Problem → Scan the records below for the line with "border-radius:3px 3px 0" and the line with "border:1px solid #cfdcec;". Repeat those two lines and every line between them exactly, and nothing else.

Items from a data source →
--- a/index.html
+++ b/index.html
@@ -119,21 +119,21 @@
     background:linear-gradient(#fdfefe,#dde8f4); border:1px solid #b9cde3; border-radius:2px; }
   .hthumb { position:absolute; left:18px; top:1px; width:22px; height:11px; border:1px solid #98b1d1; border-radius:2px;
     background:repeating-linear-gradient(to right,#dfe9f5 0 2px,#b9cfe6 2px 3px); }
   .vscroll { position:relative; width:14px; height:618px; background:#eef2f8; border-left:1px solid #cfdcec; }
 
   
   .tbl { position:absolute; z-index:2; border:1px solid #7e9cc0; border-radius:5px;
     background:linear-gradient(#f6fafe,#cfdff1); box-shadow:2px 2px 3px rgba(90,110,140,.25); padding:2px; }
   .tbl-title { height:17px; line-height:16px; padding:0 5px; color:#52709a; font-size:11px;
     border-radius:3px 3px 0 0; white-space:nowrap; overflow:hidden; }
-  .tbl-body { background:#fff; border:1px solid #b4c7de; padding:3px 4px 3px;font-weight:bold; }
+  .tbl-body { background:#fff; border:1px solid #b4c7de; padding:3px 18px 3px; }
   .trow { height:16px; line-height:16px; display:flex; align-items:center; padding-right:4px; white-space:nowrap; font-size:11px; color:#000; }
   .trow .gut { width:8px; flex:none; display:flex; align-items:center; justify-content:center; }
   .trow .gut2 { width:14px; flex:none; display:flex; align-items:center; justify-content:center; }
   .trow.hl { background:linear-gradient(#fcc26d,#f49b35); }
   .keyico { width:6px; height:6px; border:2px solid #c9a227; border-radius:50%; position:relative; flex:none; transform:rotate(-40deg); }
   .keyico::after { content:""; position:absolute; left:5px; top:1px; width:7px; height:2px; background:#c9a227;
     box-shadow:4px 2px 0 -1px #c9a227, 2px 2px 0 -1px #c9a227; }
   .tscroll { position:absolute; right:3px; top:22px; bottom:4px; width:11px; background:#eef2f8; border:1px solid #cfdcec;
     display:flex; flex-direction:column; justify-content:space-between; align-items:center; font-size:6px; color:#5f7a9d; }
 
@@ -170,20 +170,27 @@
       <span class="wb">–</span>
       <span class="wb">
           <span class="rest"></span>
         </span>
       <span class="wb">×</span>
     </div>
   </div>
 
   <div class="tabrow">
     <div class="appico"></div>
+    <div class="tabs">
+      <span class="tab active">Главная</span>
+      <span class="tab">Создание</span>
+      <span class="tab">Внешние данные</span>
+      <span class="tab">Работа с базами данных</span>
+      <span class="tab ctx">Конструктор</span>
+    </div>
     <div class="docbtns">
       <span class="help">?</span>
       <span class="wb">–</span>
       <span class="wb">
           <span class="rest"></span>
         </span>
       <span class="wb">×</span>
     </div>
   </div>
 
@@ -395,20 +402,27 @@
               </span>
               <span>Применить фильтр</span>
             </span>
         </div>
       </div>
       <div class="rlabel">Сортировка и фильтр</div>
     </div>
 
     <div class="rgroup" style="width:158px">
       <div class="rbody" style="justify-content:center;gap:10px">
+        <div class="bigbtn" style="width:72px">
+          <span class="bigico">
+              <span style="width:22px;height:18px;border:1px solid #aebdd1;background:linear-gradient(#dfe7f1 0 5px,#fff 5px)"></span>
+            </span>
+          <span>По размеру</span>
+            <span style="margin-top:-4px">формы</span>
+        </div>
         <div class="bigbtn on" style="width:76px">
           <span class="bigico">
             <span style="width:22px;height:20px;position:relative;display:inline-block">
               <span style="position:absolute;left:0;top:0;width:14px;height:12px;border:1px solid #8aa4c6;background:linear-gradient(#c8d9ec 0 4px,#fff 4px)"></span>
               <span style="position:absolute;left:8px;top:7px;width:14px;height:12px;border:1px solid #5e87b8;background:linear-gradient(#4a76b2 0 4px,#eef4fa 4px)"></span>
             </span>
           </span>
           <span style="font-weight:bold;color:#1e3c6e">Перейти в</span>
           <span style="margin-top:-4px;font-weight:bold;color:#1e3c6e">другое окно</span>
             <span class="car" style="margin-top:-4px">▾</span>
---
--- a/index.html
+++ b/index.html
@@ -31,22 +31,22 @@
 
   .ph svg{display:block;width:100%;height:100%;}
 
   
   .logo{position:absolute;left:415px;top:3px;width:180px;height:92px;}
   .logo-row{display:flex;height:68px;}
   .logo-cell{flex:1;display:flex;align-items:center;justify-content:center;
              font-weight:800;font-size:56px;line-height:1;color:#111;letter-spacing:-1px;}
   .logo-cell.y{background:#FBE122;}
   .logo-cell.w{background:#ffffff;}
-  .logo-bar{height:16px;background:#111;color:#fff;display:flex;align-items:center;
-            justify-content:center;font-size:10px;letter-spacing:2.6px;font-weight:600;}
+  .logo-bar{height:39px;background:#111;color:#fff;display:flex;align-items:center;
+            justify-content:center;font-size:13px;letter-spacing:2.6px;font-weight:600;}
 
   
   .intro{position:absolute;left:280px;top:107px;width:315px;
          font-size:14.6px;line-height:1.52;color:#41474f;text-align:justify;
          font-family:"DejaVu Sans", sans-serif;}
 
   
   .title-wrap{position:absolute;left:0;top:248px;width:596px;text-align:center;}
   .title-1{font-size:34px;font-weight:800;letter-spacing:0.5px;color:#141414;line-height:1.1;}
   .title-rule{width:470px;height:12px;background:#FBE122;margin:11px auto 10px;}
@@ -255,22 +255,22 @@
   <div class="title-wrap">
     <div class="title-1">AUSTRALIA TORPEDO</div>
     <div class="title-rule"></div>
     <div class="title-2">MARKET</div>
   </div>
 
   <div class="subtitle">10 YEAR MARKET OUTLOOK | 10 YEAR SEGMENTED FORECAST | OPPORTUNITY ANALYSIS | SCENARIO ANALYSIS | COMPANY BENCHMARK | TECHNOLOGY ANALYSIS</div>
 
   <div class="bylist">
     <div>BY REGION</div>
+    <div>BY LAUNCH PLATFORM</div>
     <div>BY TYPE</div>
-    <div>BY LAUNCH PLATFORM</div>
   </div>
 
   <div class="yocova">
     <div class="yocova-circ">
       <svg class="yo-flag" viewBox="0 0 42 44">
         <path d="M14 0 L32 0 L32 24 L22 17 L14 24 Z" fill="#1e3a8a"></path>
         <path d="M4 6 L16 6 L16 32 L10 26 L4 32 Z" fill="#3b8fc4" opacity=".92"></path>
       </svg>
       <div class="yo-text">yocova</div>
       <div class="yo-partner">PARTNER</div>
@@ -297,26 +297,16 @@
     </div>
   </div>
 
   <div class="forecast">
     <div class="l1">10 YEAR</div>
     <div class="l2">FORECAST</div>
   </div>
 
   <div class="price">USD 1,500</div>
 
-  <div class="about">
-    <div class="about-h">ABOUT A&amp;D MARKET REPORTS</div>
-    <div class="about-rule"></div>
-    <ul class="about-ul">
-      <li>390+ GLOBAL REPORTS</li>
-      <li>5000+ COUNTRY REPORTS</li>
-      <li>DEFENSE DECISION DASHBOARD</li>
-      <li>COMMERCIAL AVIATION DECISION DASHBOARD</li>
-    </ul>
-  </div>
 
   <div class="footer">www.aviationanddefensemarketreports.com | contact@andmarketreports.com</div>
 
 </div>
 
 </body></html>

Output of the exercise →
     border-radius:3px 3px 0 0; white-space:nowrap; overflow:hidden; }
-  .tbl-body { background:#fff; border:1px solid #b4c7de; padding:3px 4px 3px;font-weight:bold; }
+  .tbl-body { background:#fff; border:1px solid #b4c7de; padding:3px 18px 3px; }
   .trow { height:16px; line-height:16px; display:flex; align-items:center; padding-right:4px; white-space:nowrap; font-size:11px; color:#000; }
   .trow .gut { width:8px; flex:none; display:flex; align-items:center; justify-content:center; }
   .trow .gut2 { width:14px; flex:none; display:flex; align-items:center; justify-content:center; }
   .trow.hl { background:linear-gradient(#fcc26d,#f49b35); }
   .keyico { width:6px; height:6px; border:2px solid #c9a227; border-radius:50%; position:relative; flex:none; transform:rotate(-40deg); }
   .keyico::after { content:""; position:absolute; left:5px; top:1px; width:7px; height:2px; background:#c9a227;
     box-shadow:4px 2px 0 -1px #c9a227, 2px 2px 0 -1px #c9a227; }
   .tscroll { position:absolute; right:3px; top:22px; bottom:4px; width:11px; background:#eef2f8; border:1px solid #cfdcec;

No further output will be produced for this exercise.